■ **Assignment**: Wherever the string "färdigskivad" appears in the entries below, return the line that holds it.

■ **Data provided**:
>>>
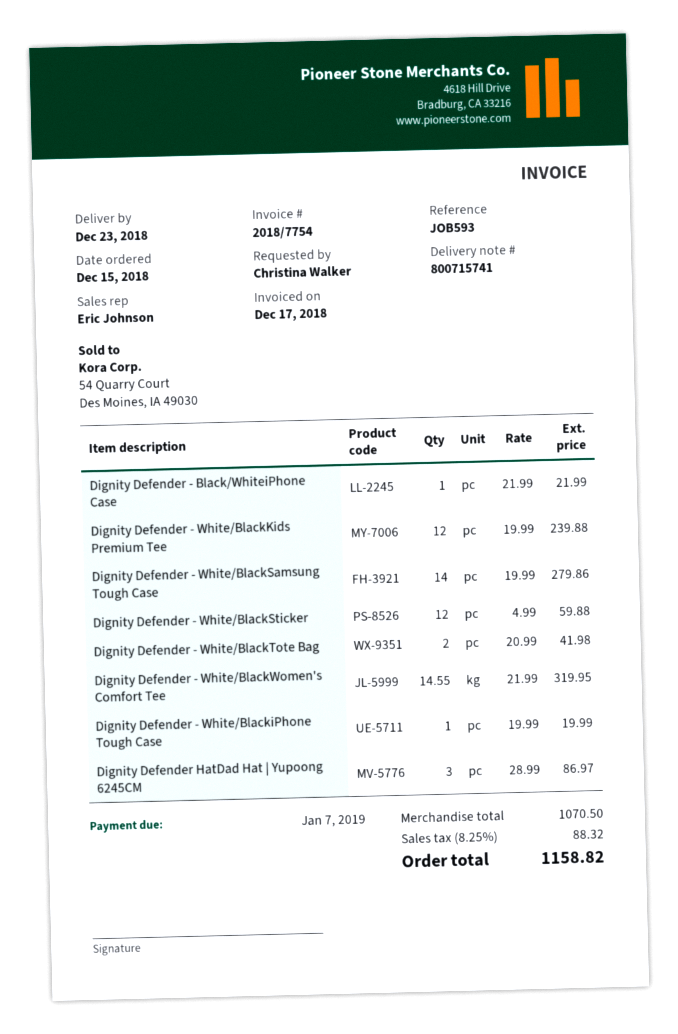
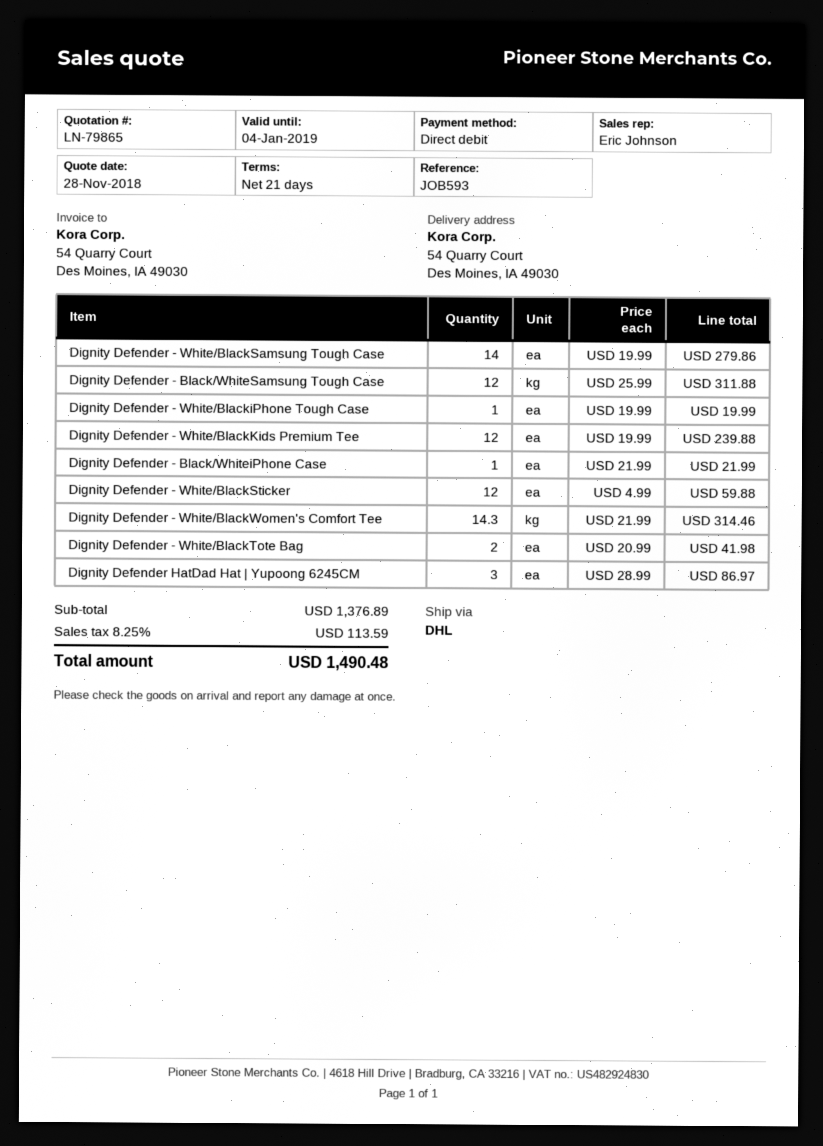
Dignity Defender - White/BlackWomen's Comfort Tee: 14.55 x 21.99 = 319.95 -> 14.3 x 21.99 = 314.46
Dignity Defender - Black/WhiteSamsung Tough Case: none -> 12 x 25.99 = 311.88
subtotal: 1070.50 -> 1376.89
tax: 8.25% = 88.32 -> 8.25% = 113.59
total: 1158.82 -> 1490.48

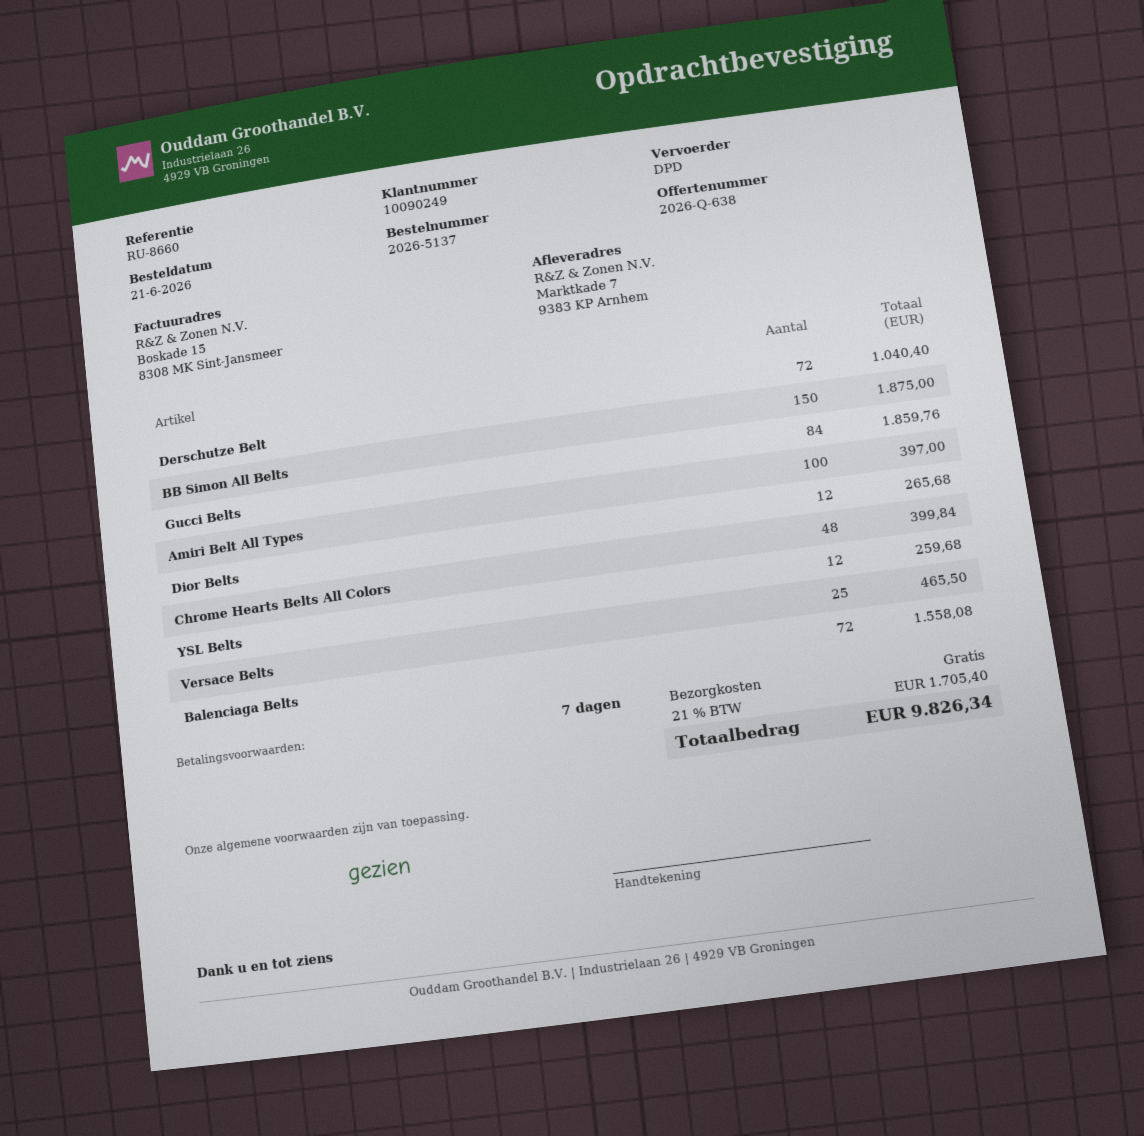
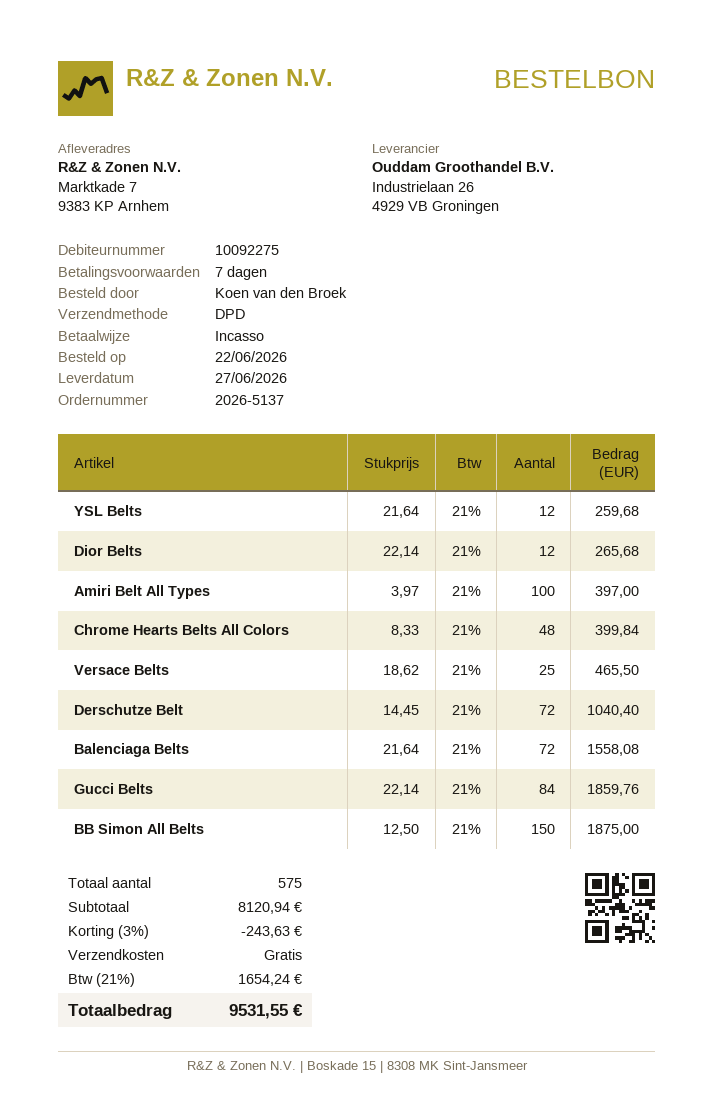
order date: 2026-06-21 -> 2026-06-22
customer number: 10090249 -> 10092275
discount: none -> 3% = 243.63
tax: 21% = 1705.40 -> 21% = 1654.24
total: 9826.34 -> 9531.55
<<<
>>>
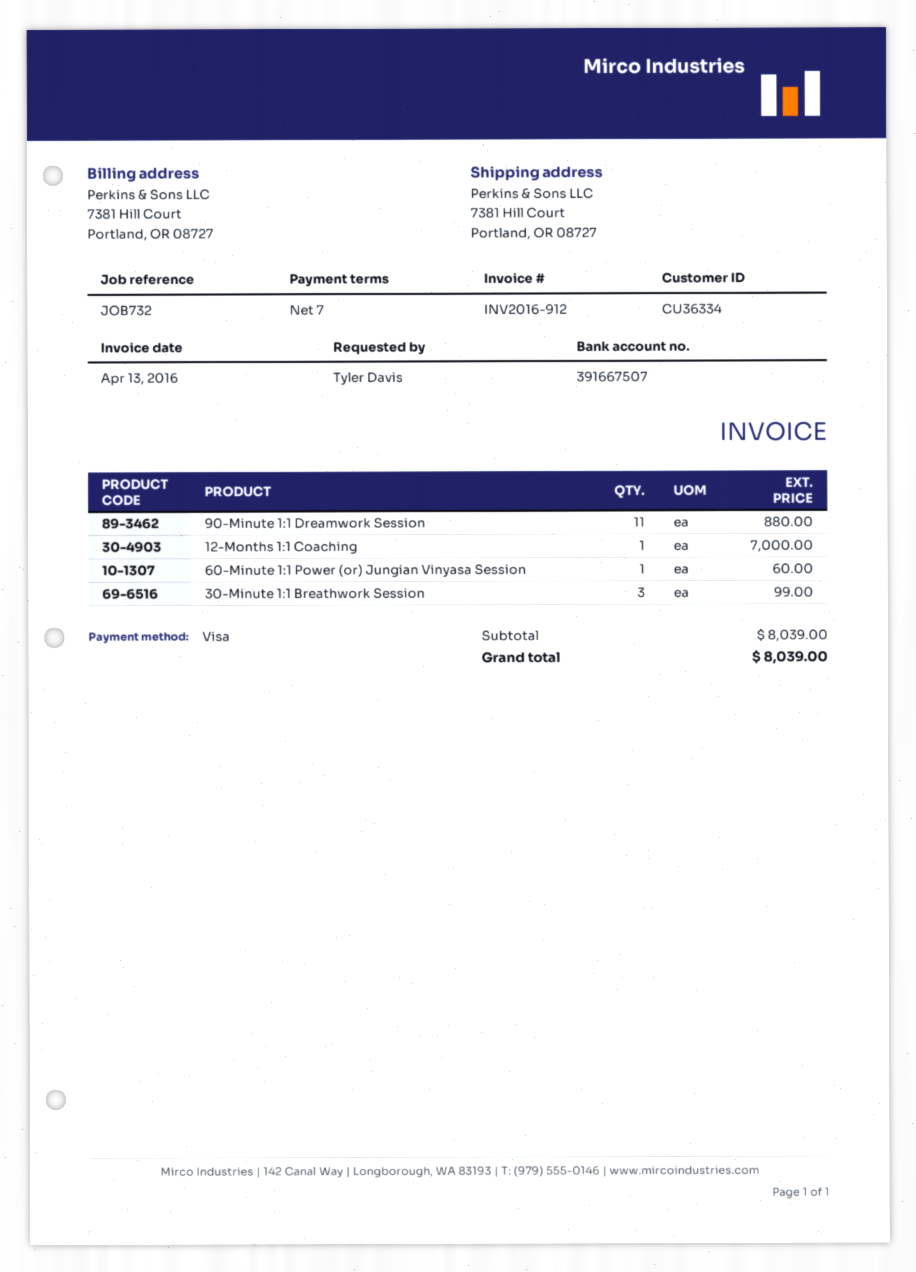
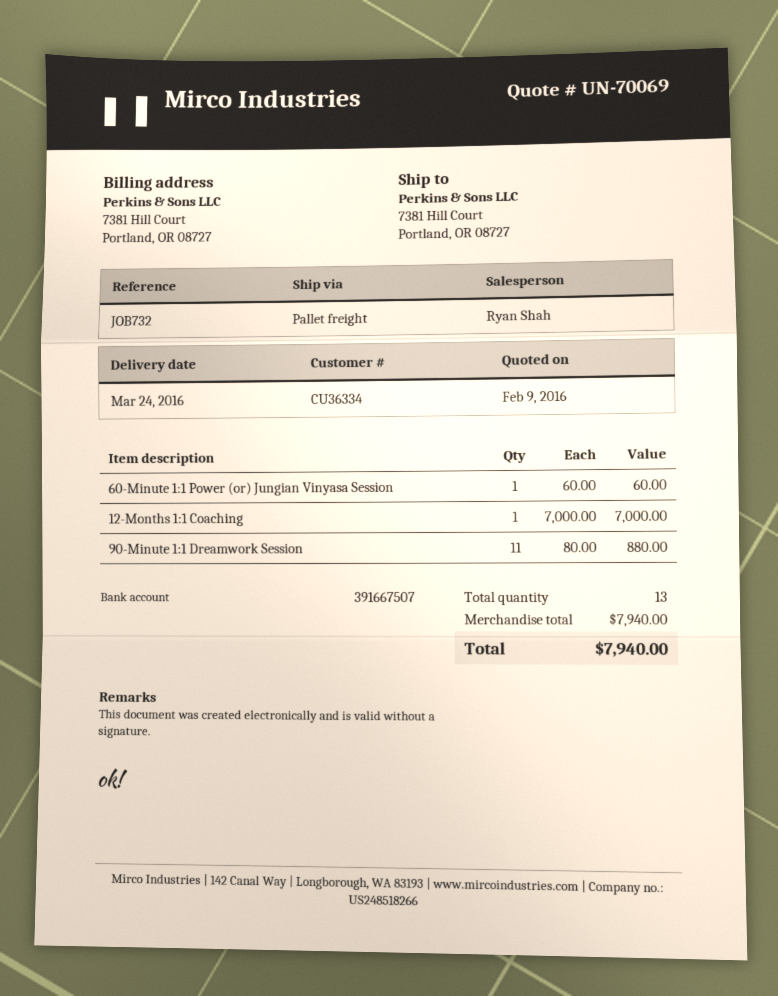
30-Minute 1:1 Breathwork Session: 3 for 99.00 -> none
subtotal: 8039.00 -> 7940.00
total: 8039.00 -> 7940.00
<<<
>>>
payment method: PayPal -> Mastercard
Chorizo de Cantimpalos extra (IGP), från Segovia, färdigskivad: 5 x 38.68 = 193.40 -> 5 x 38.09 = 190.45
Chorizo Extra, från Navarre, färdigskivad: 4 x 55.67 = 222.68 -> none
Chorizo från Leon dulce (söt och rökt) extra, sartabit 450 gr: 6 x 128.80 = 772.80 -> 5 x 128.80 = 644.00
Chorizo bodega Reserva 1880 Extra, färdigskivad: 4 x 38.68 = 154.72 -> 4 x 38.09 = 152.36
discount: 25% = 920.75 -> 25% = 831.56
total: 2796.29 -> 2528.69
<<<
■ **Exercise response**:
Chorizo de Cantimpalos extra (IGP), från Segovia, färdigskivad: 5 x 38.68 = 193.40 -> 5 x 38.09 = 190.45
Chorizo Extra, från Navarre, färdigskivad: 4 x 55.67 = 222.68 -> none
Chorizo bodega Reserva 1880 Extra, färdigskivad: 4 x 38.68 = 154.72 -> 4 x 38.09 = 152.36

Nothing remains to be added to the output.